The other main reason for high expenses on medical care on part of the deprived households relates to an almost complete absence of their relying on home remedies that have been an important part of Indian heritage. Such remedies are in fact demonstrably more effective than allopathic medicines especially in cases of relatively simpler diseases such as common fever, common cold, some pains and aches, and common stomach disorders. The remedies are generally food-based and herbal and have no side effects. It is a paradox that while more and more affluent Indians are getting back to home remedies due to increased awareness of limitations of allopathy, people from disadvantaged sections are almost totally discarding such options. Part of the reason for this is that home remedies take time in making their impact (although, as they mostly work on the causes of the ailments, they are more effective in completely getting rid of the medical conditions), while allopathic medicines very quickly subdue the symptoms of the disease.

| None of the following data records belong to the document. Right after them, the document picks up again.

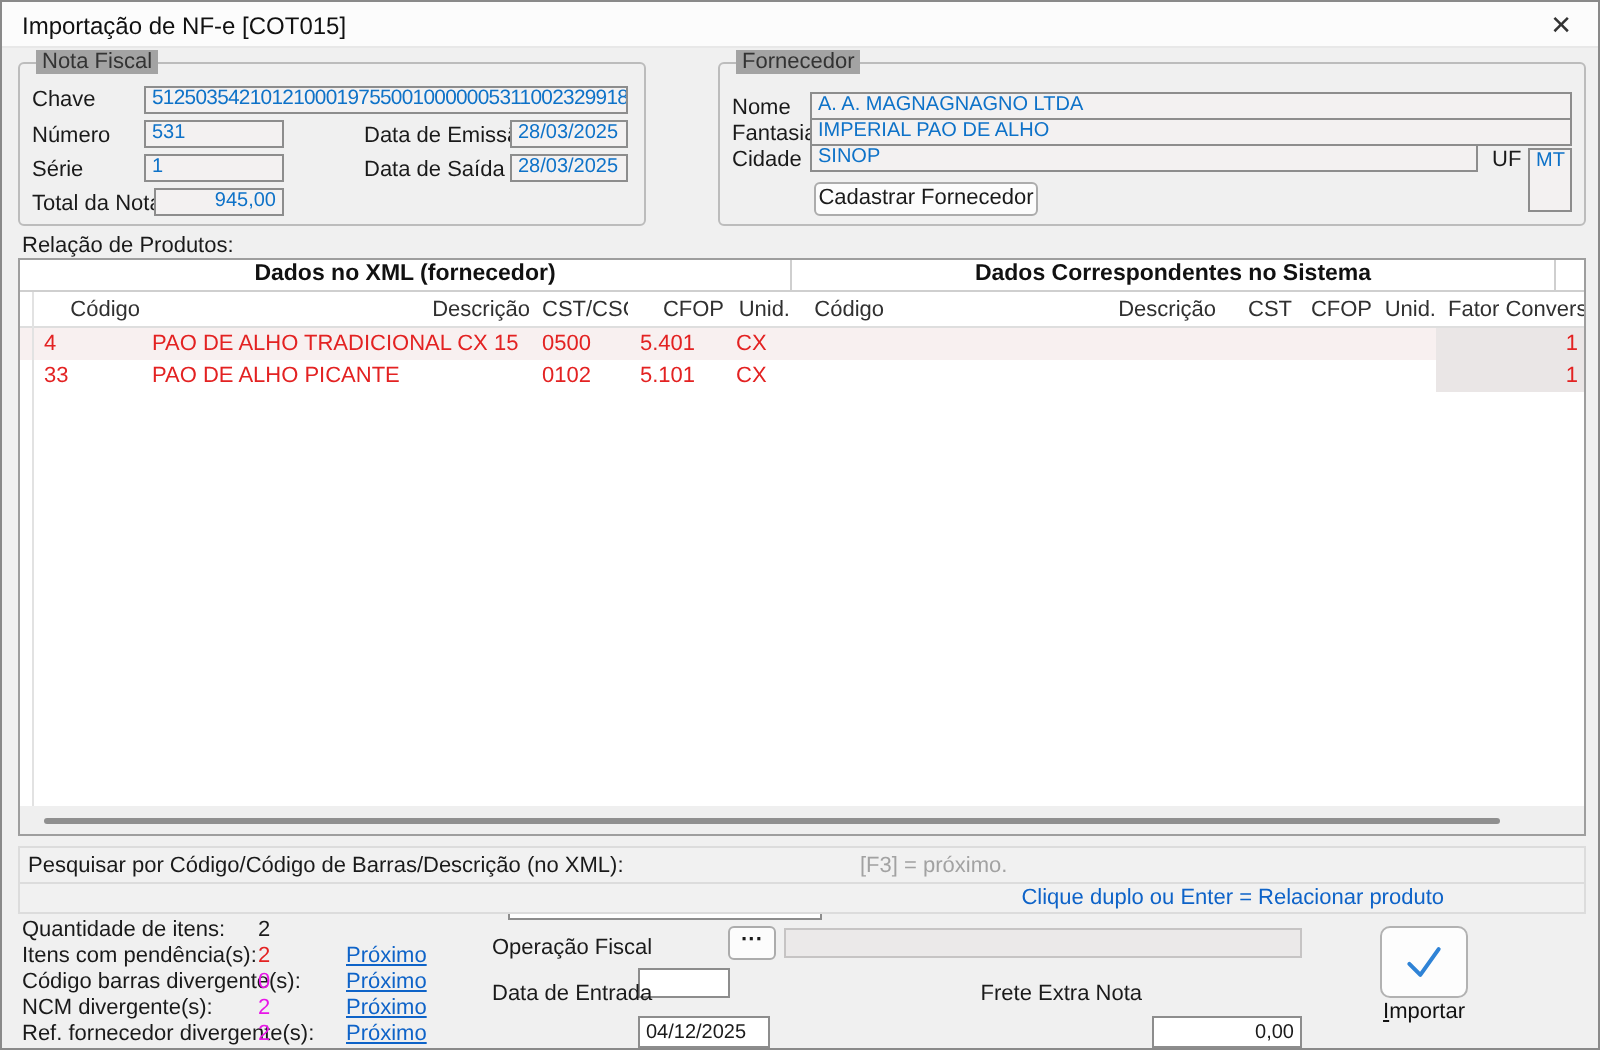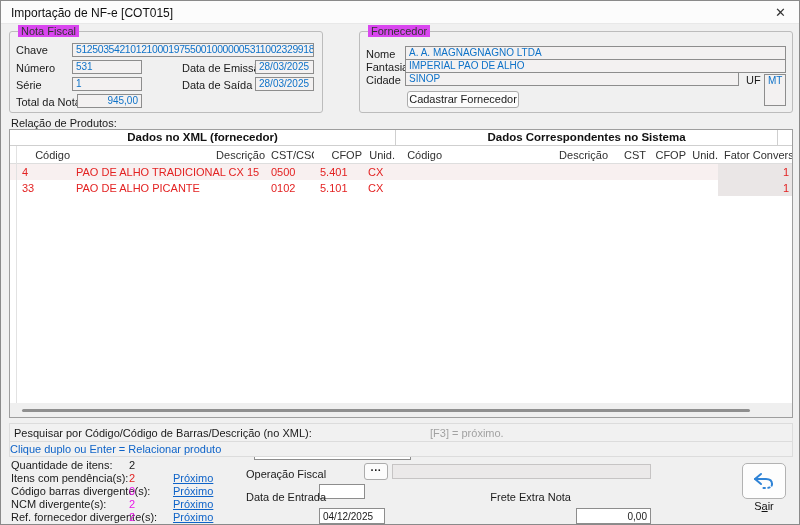"Nota Fiscal" .gb-label { background: #d946ef -> #a3a3a3 }
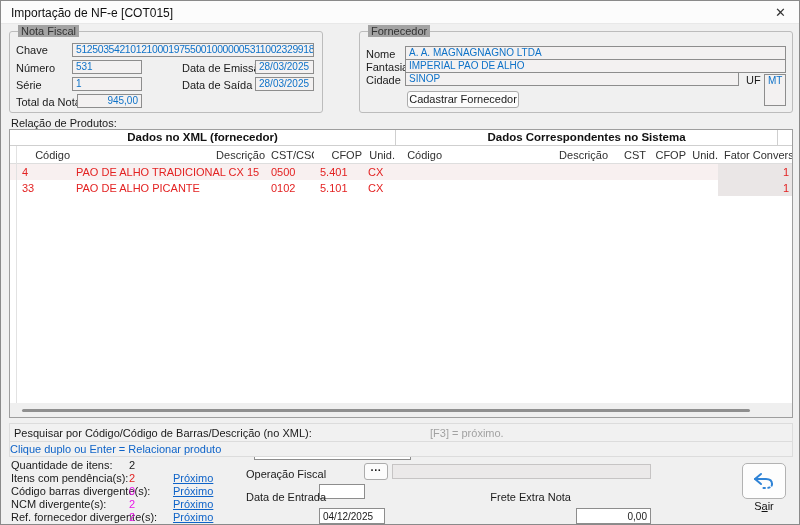"Clique duplo ou Enter =" .hint-blue { text-align: left -> right }
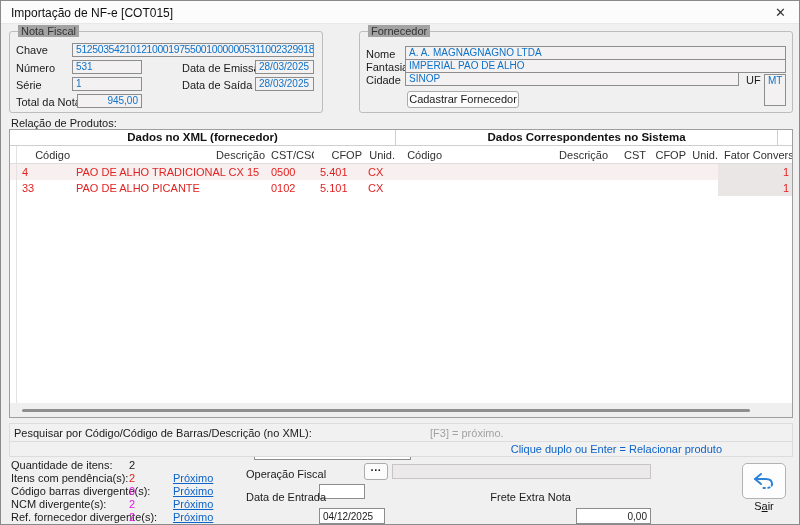"Importar" div.act { html: none -> <div> <div> <svg> <path></path> </svg> </div> <span><u>I</u>mportar</span> </div> }
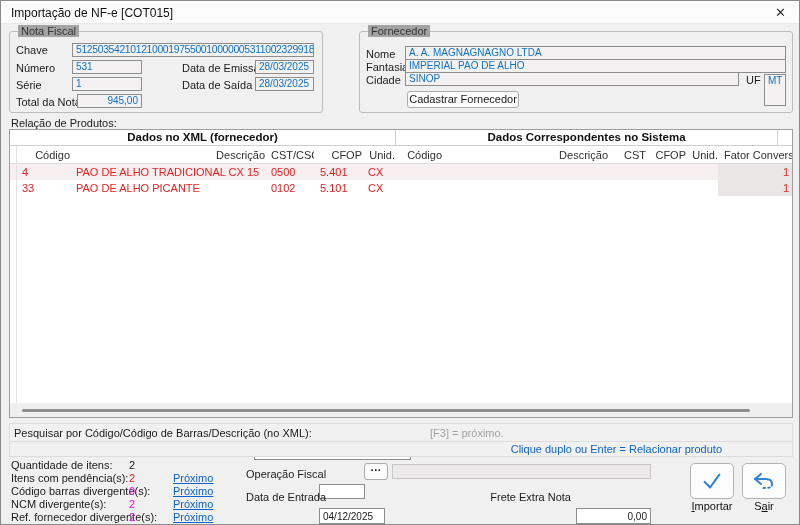"Sair" div.act { html: <div> <div> <svg> <path></path> <path></path> <path></path> </svg> </div> <span>S<u>a</u>ir</span> </div> -> none }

There is also a sociological reason that goes back to the time when attractively packaged and seemingly miraculous allopathic medicines were accessible to only a small section of rich Indian households. A large section of deprived population had absolutely no access to this modern miracle. This is the reason why this section of population desperately grabbed the opportunity when there was a possibility of getting allopathic medicines. This is also the reason why there is always some pride associated with the assertion by the disadvantaged households that they never resort to home remedies and the patient is always shown to a doctor even when there was some fever, a minor cold or cough. Moreover, due to the similar reasons, injections and drips are always considered superior to oral medicines by such households even when these are much costlier. I have witnessed several medical practitioners who would put all the patients on glucose-sodium chloride intravenous infusion as soon as they enter their clinics irrespective of the ailments they are suffering from. Needless to say, they charge exorbitantly for this procedure.
 Malnutrition along with lack of quality education as discussed in an earlier blog-piece substantially reduces the value of demographic dividend for India.